I groaned. I couldn’t help it. “More blood tests?”

“More blood tests,” he confirmed.

“Motherfucker.” I scowled at nothing in particular. “Immunity is more trouble than it’s worth.”

“Yes, absolutely, being mysteriously immune to the zombie plague which has devastated the world is a terrible cross to bear,” said Mahir, deadpan.

“Hey, you try giving blood on a daily basis and see how you feel about it.”

“No, thank you.”

I sighed. “Is this another of those ‘no caffeine before donating’ days? Did she say?”

“I believe it’s not.”

“Thank God for that.” Don’t get me wrong. No one knows why I seem to be immune to Kellis-Amberlee amplification—something the CDC has been telling us is impossible since the Rising, by the way. You get bitten, you amplify, simple as that. Only it turns out that with me, it actually goes “you get bitten; you get annoyed; you have to take a lot of antibiotics, because human mouths are incredibly dirty and dying of a bacterial infection would suck; you get better.” I understood why Dr. Abbey needed blood almost every day. It was just a lot of needles.

Becks was in the kitchen when we arrived. She was sitting on the counter, holding a can of Coke. “Looking for this?” she asked.

“My savior.” I walked toward her, making grabbing motions. “Gimme. Gimme sweet, sweet caffeine.”

“The word is ‘please,’ Mason. Look it up.” She tossed me the can, a gentle underhand lob that wouldn’t shake the contents up too much. The team does that a lot these days—throws me things to double-check my manual dexterity. My recovery after being bitten was too miraculous to believe. We’re all waiting for it to wear off and for me to go rampaging through the lab.

I made the catch and cracked the tab, taking a long, cold drink before putting the can down on the nearest table and asking, “Have any of the new guys made it in yet?”

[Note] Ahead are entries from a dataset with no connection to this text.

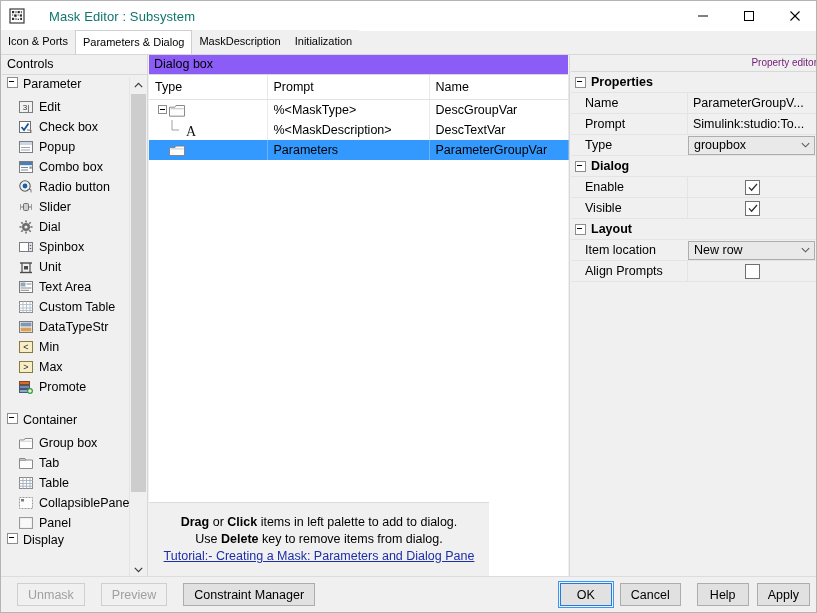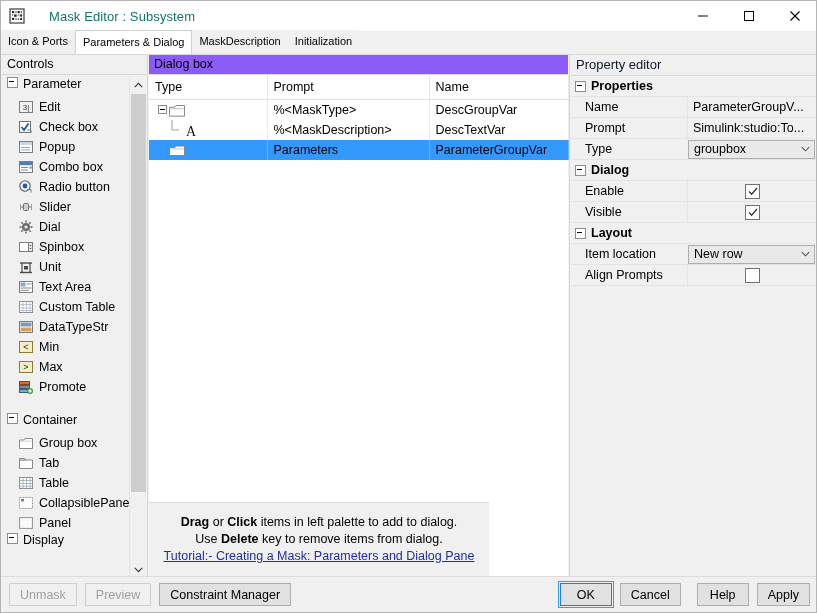--- a/index.html
+++ b/index.html
@@ -162,8 +162,8 @@
     background: #f0f0f0;
   }
   .pe-title {
-    font-size: 13px; padding: 2px 0 3px 5px; color: #0f172a;
-    border-bottom: 1px solid #d8d8d8; background: #f0f0f0;
+    font-size: 10px; padding: 2px 0 3px 5px; color: #701a75;
+    border-bottom: 1px solid #d8d8d8; background: #f0f0f0; text-align: right;
   }
   .pe-section {
     display: flex; align-items: center; height: 20px;

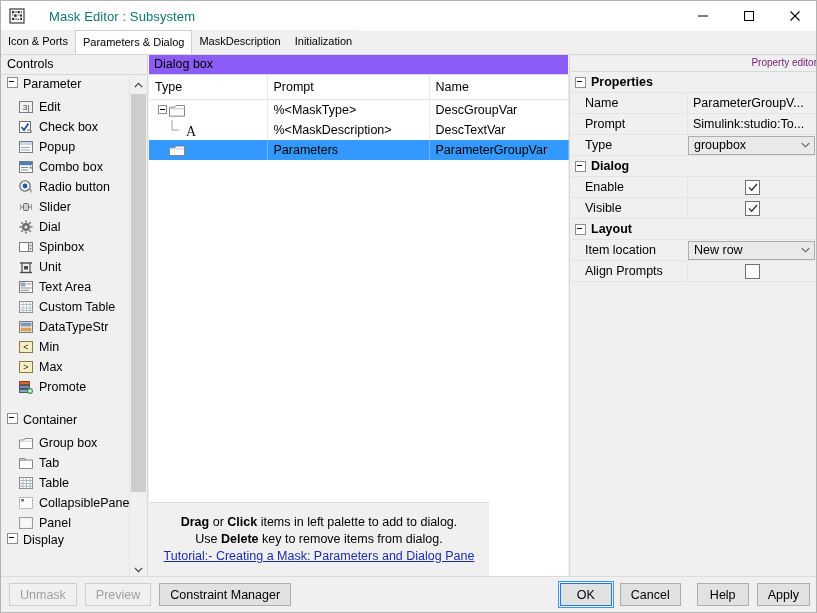--- a/index.html
+++ b/index.html
@@ -218,7 +218,7 @@
   }
   .btn.disabled { color: #a0a0a0; background:#f0f0f0; border-color:#cfcfcf; }
   .btn.focus { outline: 1px solid #3399ff; outline-offset: 1px; border-color:#2a7ad4; }
-  .fl { margin-left: 8px; }
+  .fl { margin-left: 16px; }
   .spacer { flex: 1; }
   .fr { margin-right: 8px; }
 </style>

“The first batch is in processing now,” Becks replied. “We managed to net twenty-four infected tonight, including your four.”

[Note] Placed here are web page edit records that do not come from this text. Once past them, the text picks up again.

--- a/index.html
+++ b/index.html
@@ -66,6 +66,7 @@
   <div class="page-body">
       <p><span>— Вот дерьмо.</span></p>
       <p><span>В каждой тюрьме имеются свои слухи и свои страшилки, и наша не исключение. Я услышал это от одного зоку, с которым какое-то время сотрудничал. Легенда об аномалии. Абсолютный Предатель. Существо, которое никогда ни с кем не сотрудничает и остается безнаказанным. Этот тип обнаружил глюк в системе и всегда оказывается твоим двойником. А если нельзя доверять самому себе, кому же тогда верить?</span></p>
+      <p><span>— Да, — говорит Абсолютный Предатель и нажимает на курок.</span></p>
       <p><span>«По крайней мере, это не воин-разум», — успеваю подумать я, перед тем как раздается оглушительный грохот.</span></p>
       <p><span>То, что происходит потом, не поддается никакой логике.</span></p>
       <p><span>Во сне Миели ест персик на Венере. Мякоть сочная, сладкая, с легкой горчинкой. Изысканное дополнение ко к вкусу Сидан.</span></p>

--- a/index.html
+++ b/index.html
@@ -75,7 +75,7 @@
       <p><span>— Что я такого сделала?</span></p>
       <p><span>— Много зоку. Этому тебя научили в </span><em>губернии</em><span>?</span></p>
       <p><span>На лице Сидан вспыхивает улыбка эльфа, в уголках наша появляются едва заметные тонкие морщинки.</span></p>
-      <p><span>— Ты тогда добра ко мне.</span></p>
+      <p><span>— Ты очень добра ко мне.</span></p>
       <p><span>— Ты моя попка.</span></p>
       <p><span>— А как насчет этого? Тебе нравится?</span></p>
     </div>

“Cool.” Our lovely hostess needed a constant supply of fresh subjects, since her experiments required a couple dozen at any given time, and her lab protocols didn’t leave many of them alive past the three-day mark. Snatch-and-grab patrols were going out twice a week, minimum, and at the rate they were working, Shady Cove was going to be free of the infected in under three months.

“I guess.” Becks slid off the counter, giving me a calculating look. “What were you doing out there tonight, Mason? You could have been killed.”

“That wasn’t my first solo in these woods.”

“It was your first one at night.” She shook her head. “You’re starting to scare me.”

“And me,” said Mahir.

And me, said George.

“You don’t get a say in this,” I muttered. Mahir didn’t look offended. He knew I wasn’t talking to him. In a more normal tone, I asked, “So what do you want me to do, Becks? I don’t speak science. I barely speak research. Things are a mess out there, and we’re stuck in here, spinning our wheels.”

“So maybe it’s time you stopped spinning.” The three of us turned toward Dr. Abbey’s voice. Like the lab computer, it was pleasant and Canadian-accented. Unlike the lab computer, it was coming from a short, curvy scientist with bleached streaks in her shaggy brown hair. Her lab coat was open, exposing a bright orange CEPHALOPODS UNION #462 T-shirt.

I raised an eyebrow. “Okay, I’m listening. What have you got in mind?”